It is my understanding that HDF5 was designed specifically with the time-series storage of stock data as one potential application. Fellow stackers have demonstrated that HDF5 is good for large amounts of data: chromosomes, physics.
I think any major RDBMS would handle this. At the atomic level, a one table with correct partitioning seems reasonable (partition based on your data usage if fixed - this is ikely to be either symbol or date).
You can also look into building aggregated tables for faster access above the atomic level. For example if your data is at day, but you often get data back at the wekk or even month level, then this can be pre-calculated in an aggregate table.

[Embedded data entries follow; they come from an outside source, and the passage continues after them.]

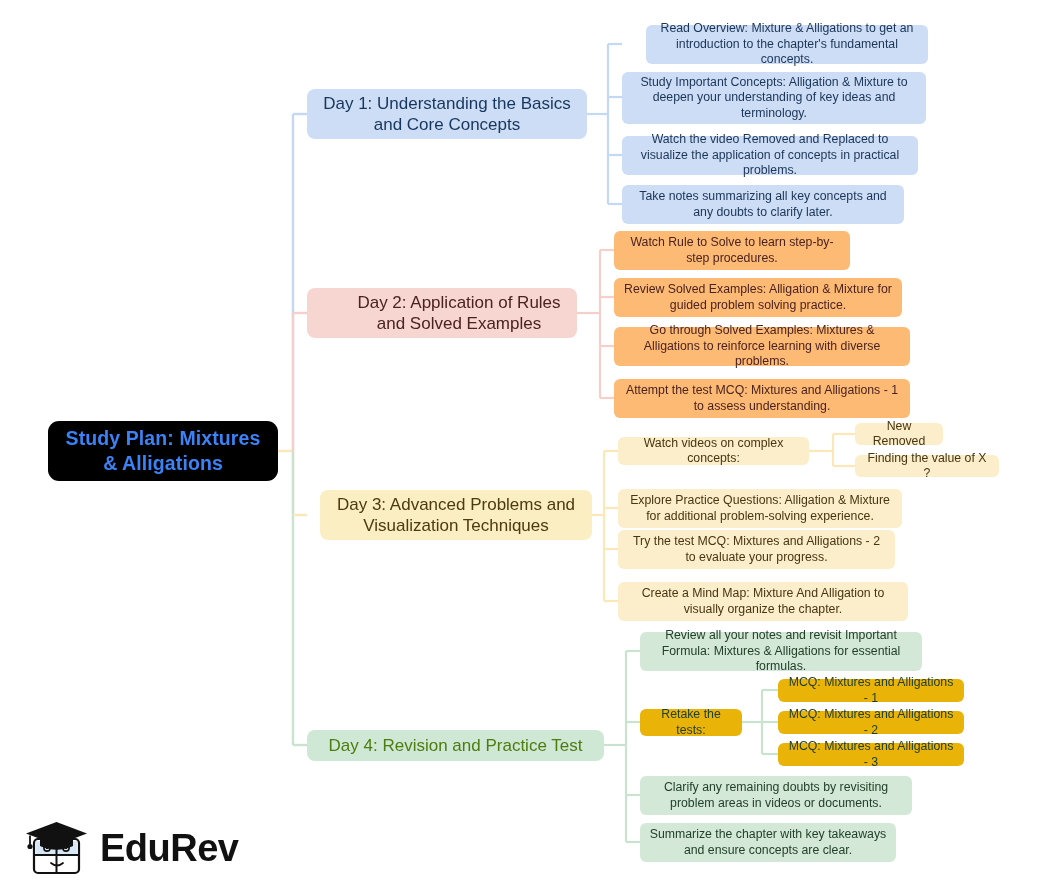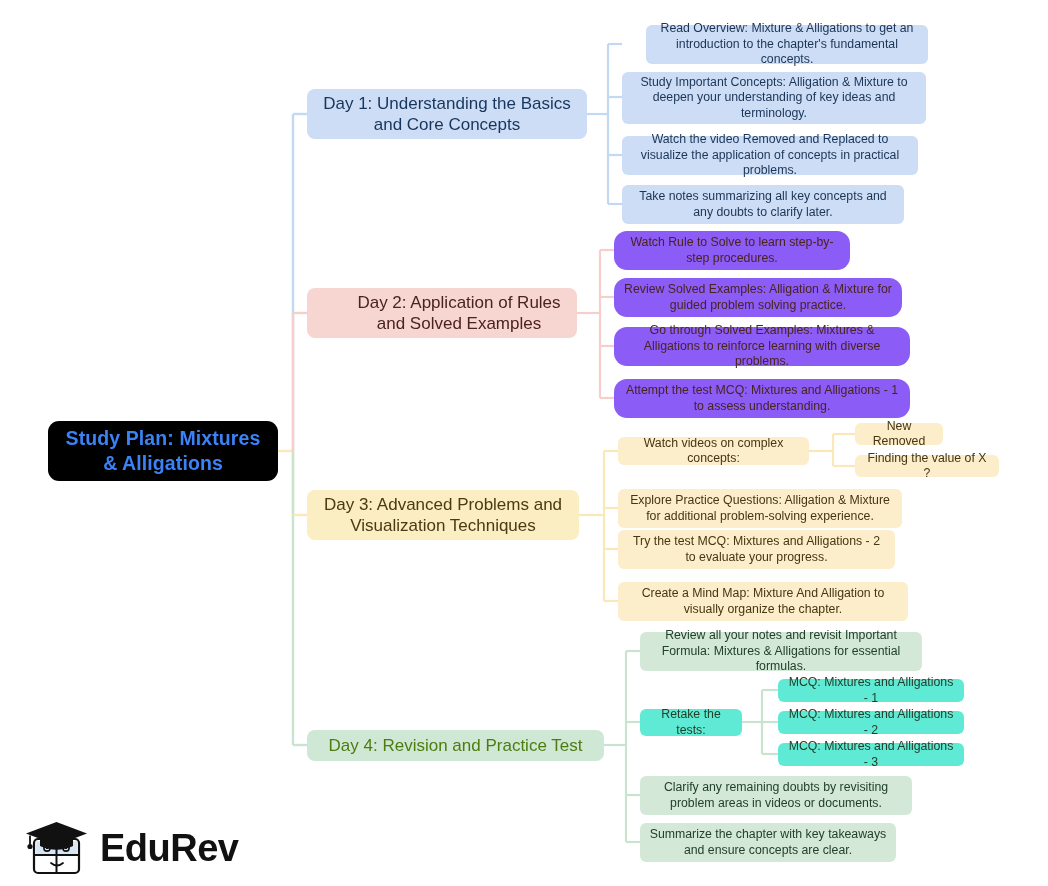--- a/index.html
+++ b/index.html
@@ -36,28 +36,28 @@
   
   .day{font-size:17px;border-radius:8px;}
   .day-1{background:#ccddf5;color:#17365d;}
   .day-2{background:#f7d5d1;color:#4a2320;}
   .day-3{background:#fbeec3;color:#4b3a12;}
   .day-4{background:#cfe7d5;color:#4d7c0f;}
 
   
   .leaf{font-size:12.3px;border-radius:6px;}
   .leaf-1{background:#ccddf5;color:#1b3557;}
-  .leaf-2{background:#8b5cf6;color:#4a2320;border-radius:13px;}
+  .leaf-2{background:#fdba74;color:#4a2320;}
   .leaf-3{background:#fceecb;color:#473611;}
   .leaf-4{background:#d4e8d8;color:#21402a;}
 
   
   .sub{font-size:12.3px;border-radius:6px;padding:4px 10px;}
   .sub-3{background:#fceecb;color:#473611;}
-  .sub-4{background:#5eead4;color:#21402a;}
+  .sub-4{background:#eab308;color:#21402a;}
 
   
   #logo{position:absolute;left:26px;top:818px;width:210px;height:62px;}
   #logo .mark{position:absolute;left:0;top:0;width:66px;height:62px;}
   #logo .wordmark{
     position:absolute;left:74px;top:9px;
     font-size:38px;font-weight:bold;color:#111;
     font-family:"Liberation Sans","DejaVu Sans",sans-serif;
     letter-spacing:-0.5px;
   }
@@ -157,21 +157,21 @@
   <div class="node leaf leaf-2" style="left:614px;top:278px;width:288px;height:39px;">
     <span>Review Solved Examples: Alligation &amp; Mixture for guided problem solving practice.</span>
   </div>
   <div class="node leaf leaf-2" style="left:614px;top:327px;width:296px;height:39px;">
     <span>Go through Solved Examples: Mixtures &amp; Alligations to reinforce learning with diverse problems.</span>
   </div>
   <div class="node leaf leaf-2" style="left:614px;top:379px;width:296px;height:39px;">
     <span>Attempt the test MCQ: Mixtures and Alligations - 1 to assess understanding.</span>
   </div>
 
-  <div class="node day day-3" style="left:307px;top:490px;width:272px;height:50px;">
+  <div class="node day day-3" style="left:320px;top:490px;width:272px;height:50px;">
     <span>Day 3: Advanced Problems and Visualization Techniques</span>
   </div>
 
   <div class="node sub sub-3" style="left:618px;top:437px;width:191px;height:28px;">
     <span>Watch videos on complex concepts:</span>
   </div>
   <div class="node sub sub-3" style="left:855px;top:423px;width:88px;height:22px;">
     <span>New Removed</span>
   </div>
   <div class="node sub sub-3" style="left:855px;top:455px;width:144px;height:22px;">

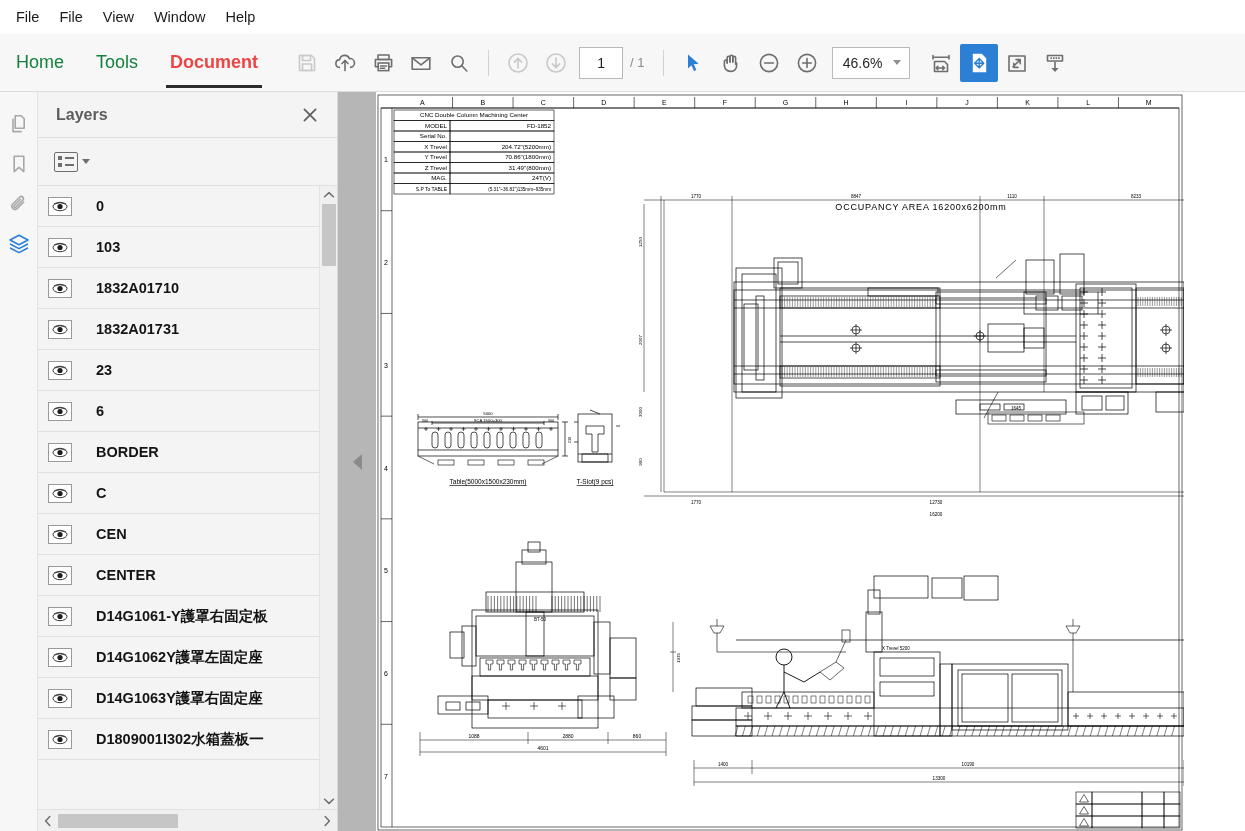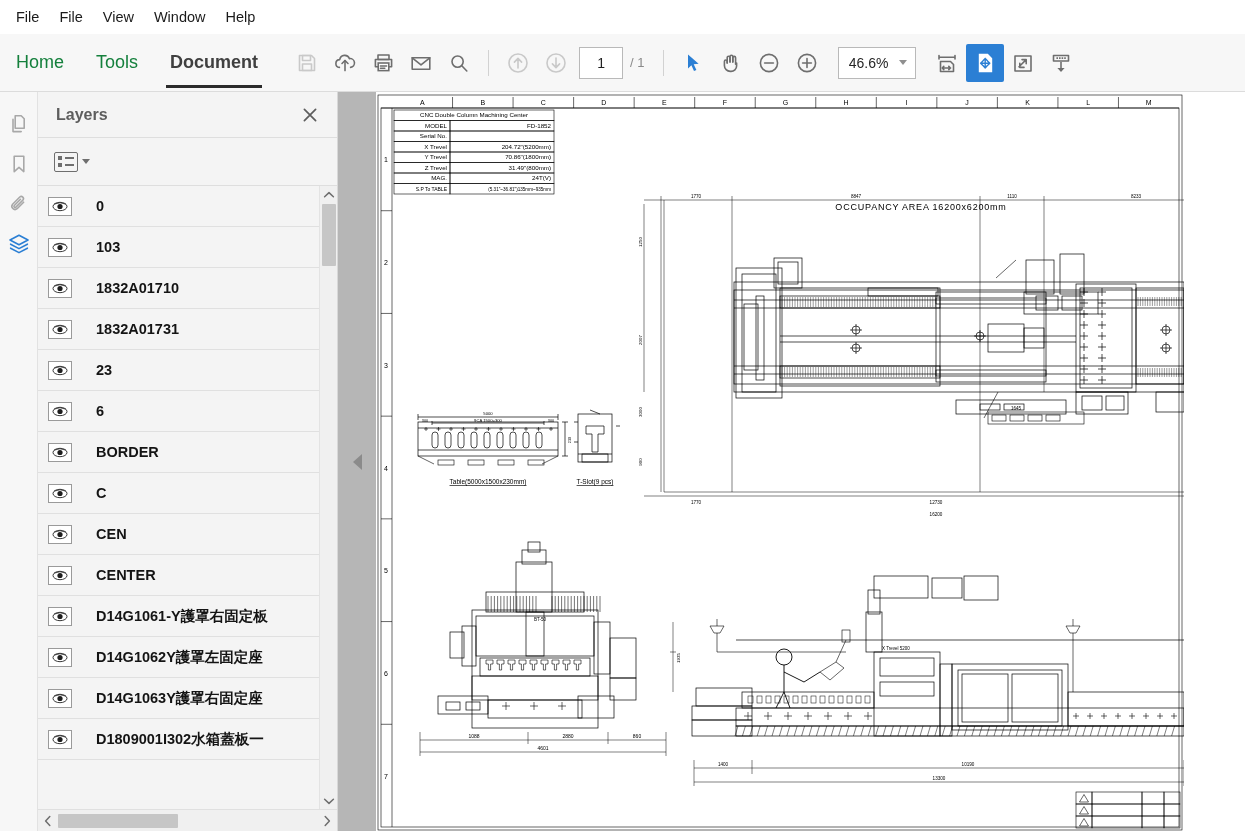--- a/index.html
+++ b/index.html
@@ -24,21 +24,21 @@
   .ribbon {
     height: 58px; background: #f7f7f7; border-bottom: 1px solid #dcdcdc;
     display: flex; align-items: center; flex: 0 0 58px; position: relative;
   }
   .tabs { display: flex; align-items: stretch; height: 58px; }
   .tab {
     display: flex; align-items: center; justify-content: center;
     font-size: 18px; color: #15803d; padding: 0 16px; position: relative;
     cursor: default; height: 58px;
   }
-  .tab.active { color: #404040; font-weight: bold; }
+  .tab.active { color: #ef4444; font-weight: bold; }
   .tab.active::after {
     content: ""; position: absolute; left: 12px; right: 12px; bottom: 4px;
     height: 3px; background: #2b2b2b;
   }
   .tbsep { width: 1px; height: 26px; background: #d2d2d2; margin: 0 10px; }
   .tbtn {
     width: 38px; height: 38px; display: flex; align-items: center; justify-content: center;
     cursor: default; border-radius: 2px;
   }
   .tbtn svg { display: block; }
@@ -51,21 +51,21 @@
 
   .pagebox {
     width: 44px; height: 32px; border: 1px solid #b9b9b9; background: #fff;
     font-size: 14px; color: #222; text-align: center; line-height: 30px;
     margin-left: 4px; font-family: "Liberation Sans", sans-serif;
   }
   .pagetotal { font-size: 13px; color: #8a8a8a; margin: 0 8px 0 7px; }
 
   .zoombox {
     width: 78px; height: 32px; border: 1px solid #b9b9b9; background: #fff;
-    display: flex; align-items: center; margin-left: 12px; position: relative;
+    display: flex; align-items: center; margin-left: 6px; position: relative;
   }
   .zoomval { flex: 1; text-align: center; font-size: 14px; color: #262626; }
   .zoomcar {
     width: 0; height: 0; border-left: 4.5px solid transparent;
     border-right: 4.5px solid transparent; border-top: 5px solid #8f8f8f;
     margin-right: 8px;
   }
   .blue-sq { background: #2b7fd4; }
 
   

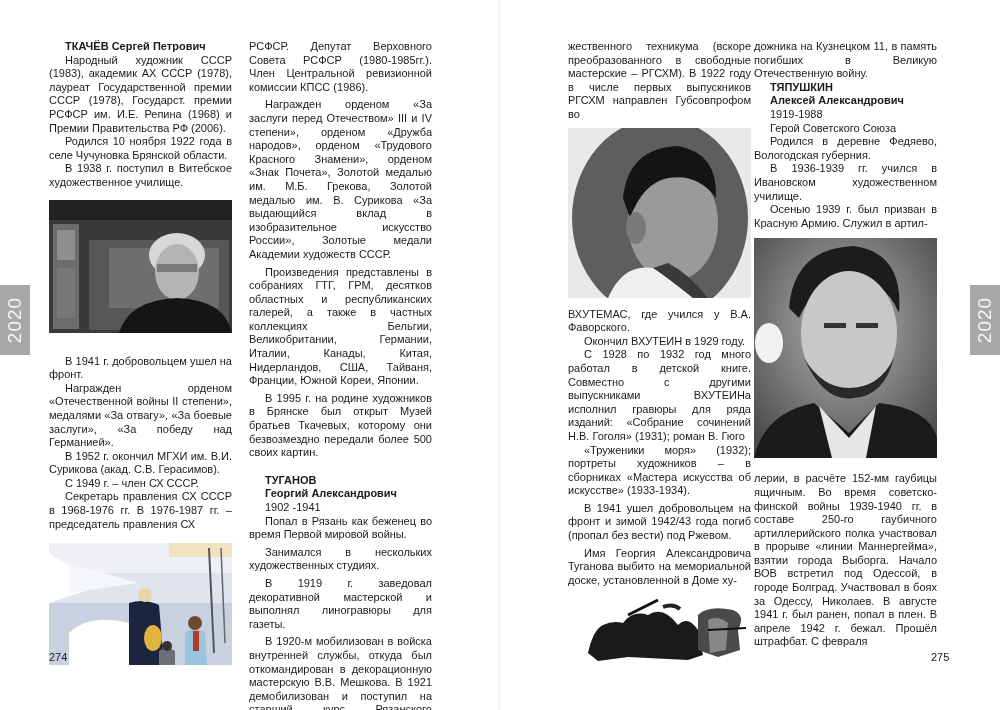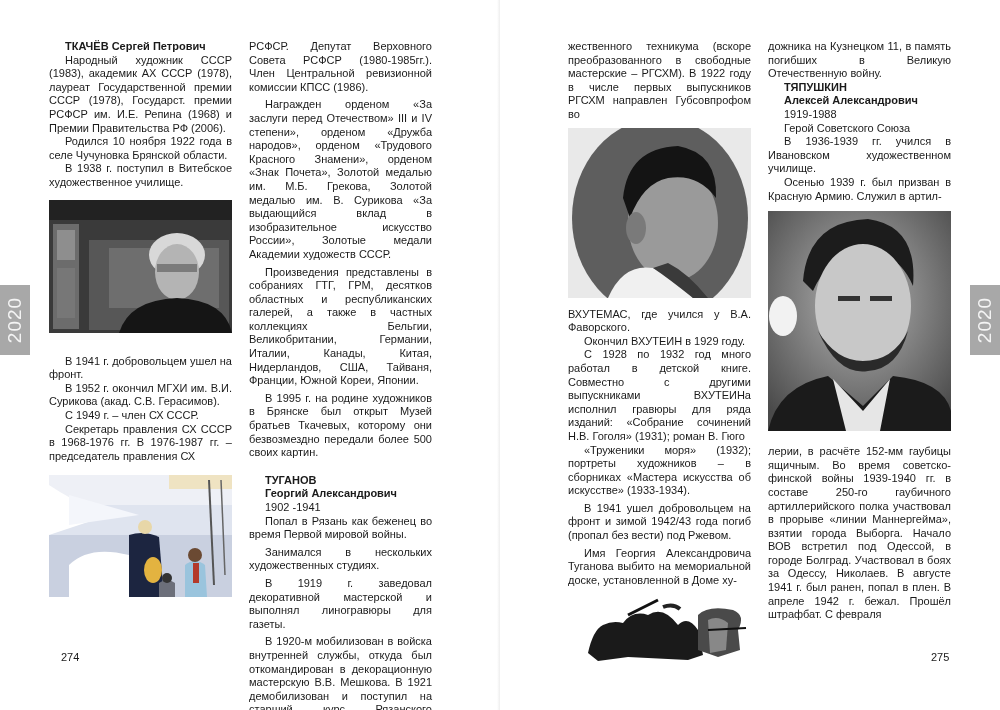--- a/index.html
+++ b/index.html
@@ -60,20 +60,21 @@
         <rect x="8" y="68" width="18" height="50" fill="#777"></rect>
         <rect x="40" y="40" width="140" height="90" fill="#575757"></rect>
         <rect x="60" y="48" width="110" height="60" fill="#6e6e6e"></rect>
         <ellipse cx="128" cy="55" rx="28" ry="22" fill="#d8d8d8"></ellipse>
         <ellipse cx="128" cy="72" rx="22" ry="28" fill="#b4b4b4"></ellipse>
         <rect x="108" y="64" width="40" height="8" fill="#555" opacity="0.6"></rect>
         <path d="M70 133 Q80 100 128 98 Q176 100 183 133 Z" fill="#151515"></path>
       </svg>
     </div>
     <p>В 1941 г. добровольцем ушел на фронт.</p>
+    <p>Награжден орденом «Отечественной войны II степени», медалями «За отвагу», «За боевые заслуги», «За победу над Германией».</p>
     <p>В 1952 г. окончил МГХИ им. В.И. Сурикова (акад. С.В. Герасимов).</p>
     <p>С 1949 г. – член СХ СССР.</p>
     <p>Секретарь правления СХ СССР в 1968-1976 гг. В 1976-1987 гг. – председатель правления СХ</p>
     <div class="photo" style="width:183px;height:122px;margin-top:12px;">
       <svg width="183" height="122" viewBox="0 0 183 122">
         <rect width="183" height="122" fill="#dfe4ef"></rect>
         <rect x="0" y="0" width="183" height="30" fill="#eef0f6"></rect>
         <rect x="120" y="0" width="63" height="14" fill="#efe3c2"></rect>
         <path d="M0 10 Q30 30 60 40 L0 60 Z" fill="#ffffff"></path>
         <path d="M20 20 L90 40 L20 50 Z" fill="#f4f6fb"></path>
@@ -100,21 +101,21 @@
     <p class="gap">В 1995 г. на родине художников в Брянске был открыт Музей братьев Ткачевых, которому они безвозмездно передали более 500 своих картин.</p>
     <p class="heading sec-gap" style="margin-top:18px;">ТУГАНОВ</p>
     <p class="heading">Георгий Александрович</p>
     <p>1902 -1941</p>
     <p>Попал в Рязань как беженец во время Первой мировой войны.</p>
     <p class="gap">Занимался в нескольких художественных студиях.</p>
     <p class="gap">В 1919 г. заведовал декоративной мастерской и выполнял линогравюры для газеты.</p>
     <p class="gap">В 1920-м мобилизован в войска внутренней службы, откуда был откомандирован в декорационную мастерскую В.В. Мешкова. В 1921 демобилизован и поступил на старший курс Рязанского художественного</p>
   </div>
 
-  <div class="page-num" style="left:49px;padding-left:12px;">274</div>
+  <div class="page-num" style="left:49px;">274</div>
 </div>
 
 <div class="gutter"></div>
 
 <div class="page right">
   <div class="col" style="left:68px;">
     <p class="noind">жественного техникума (вскоре преобразованного в свободные мастерские – РГСХМ). В 1922 году в числе первых выпускников РГСХМ направлен Губсовпрофом во</p>
     <div class="photo" style="width:183px;height:170px;margin-top:6px;margin-bottom:10px;">
       <svg width="183" height="170" viewBox="0 0 183 170">
         <rect width="183" height="170" fill="#e9e9e9"></rect>
@@ -138,26 +139,27 @@
         <path d="M20 58 Q25 35 35 30 Q45 25 55 28 Q65 15 80 20 Q95 10 110 30 Q120 20 130 35 L135 60 L120 65 L60 62 L30 66 Z" fill="#1a1a1a"></path>
         <path d="M130 20 Q140 10 165 15 Q178 20 170 35 L172 55 L150 62 L130 55 Z" fill="#4a4a4a"></path>
         <path d="M140 25 Q150 20 160 28 L158 55 L142 58 Z" fill="#888"></path>
         <line x1="140" y1="35" x2="178" y2="33" stroke="#111" stroke-width="2"></line>
         <path d="M60 20 L90 5" stroke="#111" stroke-width="3"></path>
         <path d="M95 12 Q105 8 112 14" stroke="#222" stroke-width="4" fill="none"></path>
       </svg>
     </div>
   </div>
 
-  <div class="col" style="left:268px;">
+  <div class="col" style="left:254px;">
     <p class="noind">дожника на Кузнецком 11, в память погибших в Великую Отечественную войну.</p>
     <p class="heading" style="margin-top:0;">ТЯПУШКИН</p>
     <p class="heading">Алексей Александрович</p>
     <p>1919-1988</p>
     <p>Герой Советского Союза</p>
+    <p>Родился в деревне Федяево, Вологодская губерния.</p>
     <p>В 1936-1939 гг. учился в Ивановском художественном училище.</p>
     <p>Осенью 1939 г. был призван в Красную Армию. Служил в артил-</p>
     <div class="photo" style="width:183px;height:220px;margin-top:8px;margin-bottom:14px;">
       <svg width="183" height="220" viewBox="0 0 183 220">
         <rect width="183" height="220" fill="#8a8a8a"></rect>
         <rect x="0" y="0" width="183" height="220" fill="url(#bgGrad)"></rect>
         <defs>
           <radialGradient id="bgGrad" cx="0.5" cy="0.4" r="0.7">
             <stop offset="0" stop-color="#b5b5b5"></stop>
             <stop offset="1" stop-color="#4a4a4a"></stop>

In some databases this can be done though a cached view (various names for different DB solutions - but basically its a view on the atomic data, but once run the view is cached/hardened intoa fixed temp table - that is queried for subsequant matching queries. This can be dropped at interval to free up memory/disk space).
I guess we could help you more with some idea as to the data usage.
Here is an attempt to create a Market Data Server on top of the Microsoft SQL Server 2012 database which should be good for OLAP analysis, a free open source project:
http://github.com/kriasoft/market-data
First, there isn't 365 trading days in the year, with holidays 52 weekends (104) = say 250 x the actual hours of day market is opened like someone said, and to use the symbol as the primary key is not a good idea since symbols change, use a k_equity_id (numeric) with a symbol (char) since symbols can be like this A , or GAC-DB-B.TO , then in your data tables of price info, you have, so your estimate of 7.3 billion is vastly over calculated since it's only about 1.7 million rows per symbol for 14 years.
k_equity_id
k_date
k_minute
and for the EOD table (that will be viewed 1000x over the other data)
k_equity_id
k_date
Second, don't store your OHLC by minute data in the same DB table as and EOD table (end of day) , since anyone wanting to look at a pnf, or line chart, over a year period , has zero interest in the by the minute information.
Let me recommend that you take a look at apache solr, which I think would be ideal for your particular problem. Basically, you would first index your data (each row being a "document"). Solr is optimized for searching and natively supports range queries on dates. Your nominal query,
"Give me the prices of AAPL between April 12 2012 12:15 and April 13 2012 12:52"
would translate to something like:
?q=stock:AAPL AND date:[2012-04-12T12:15:00Z TO 2012-04-13T12:52:00Z]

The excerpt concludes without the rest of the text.